> [TASK INSTRUCTIONS]:
Print the entries underneath word for word, omitting whatever pictures they contain.

:: INFORMATION PROVIDED ::

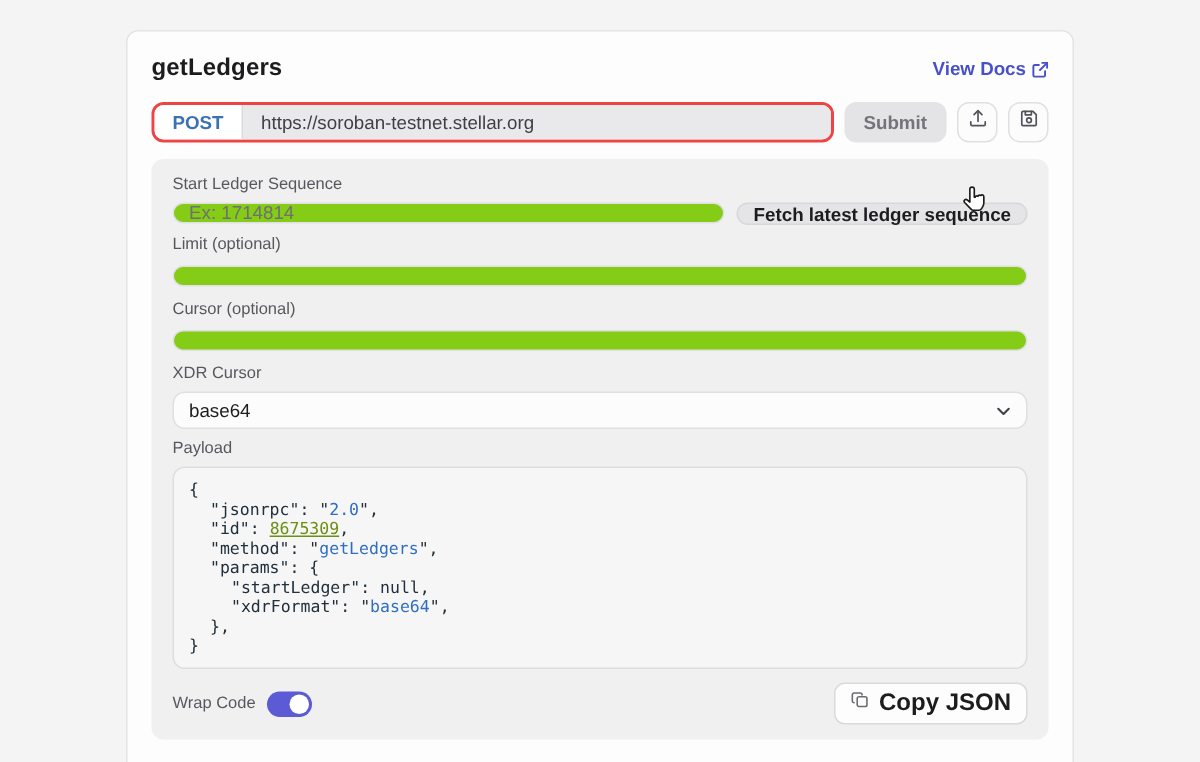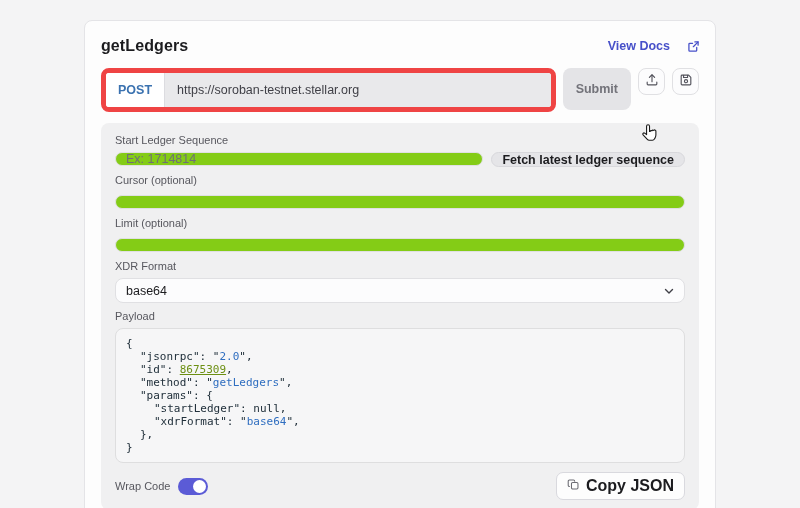"View Docs" .docs-link { gap: 18px -> 4px }
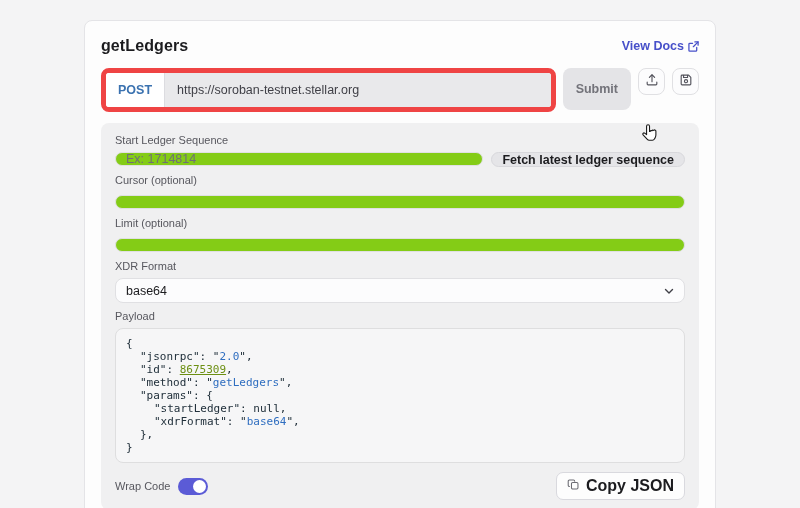"POST" .url-pill { border: 5px solid #ef4444 -> 2px solid #ef4444; height: 44px -> 27px }
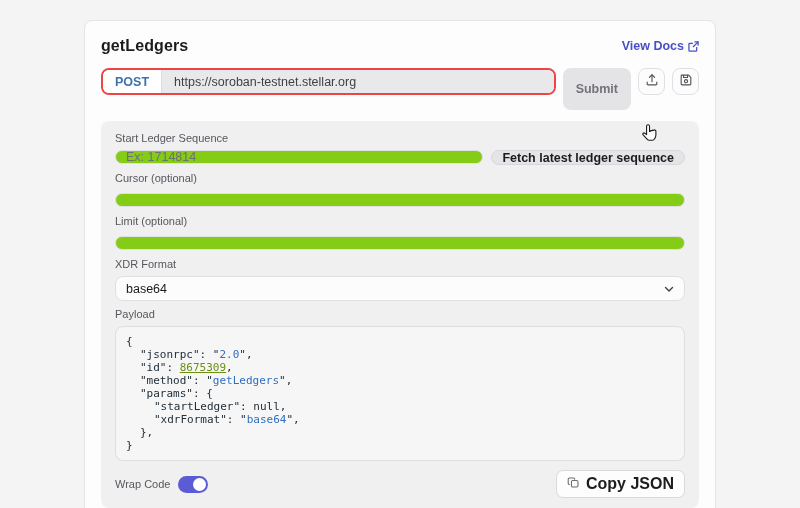"Submit" .submit-btn { height: 42px -> 27px }
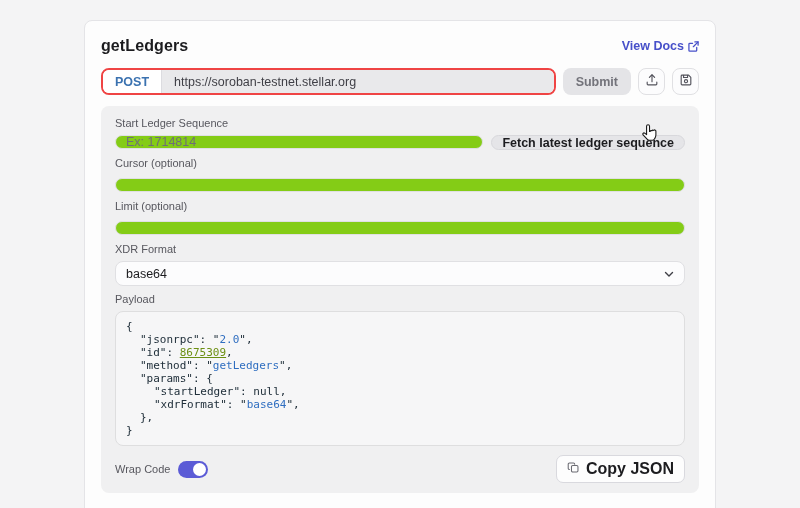"Cursor (optional)" div.field { order: before "Limit (optional)" -> after "Limit (optional)" }
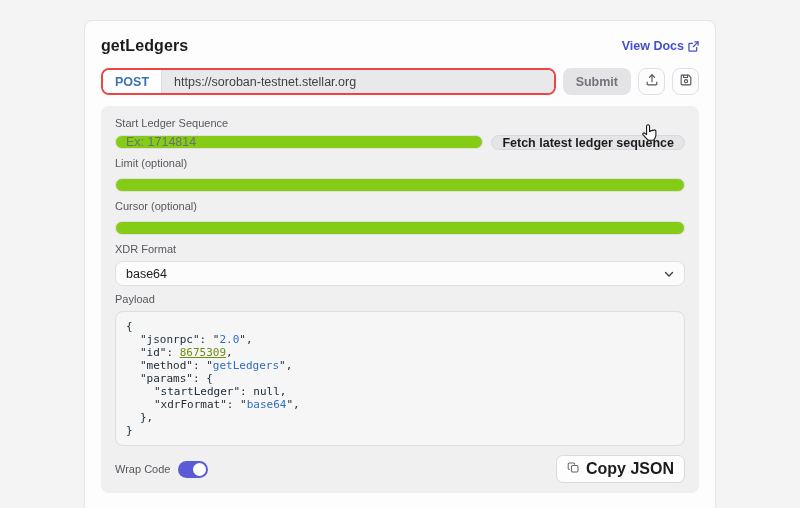"XDR Format" div.field-label { text: Format -> Cursor }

:::

> [YOUR RESPONSE]:
"View Docs" .docs-link { gap: 18px -> 4px }
"POST" .url-pill { border: 5px solid #ef4444 -> 2px solid #ef4444; height: 44px -> 27px }
"Submit" .submit-btn { height: 42px -> 27px }
"Cursor (optional)" div.field { order: before "Limit (optional)" -> after "Limit (optional)" }
"XDR Format" div.field-label { text: Format -> Cursor }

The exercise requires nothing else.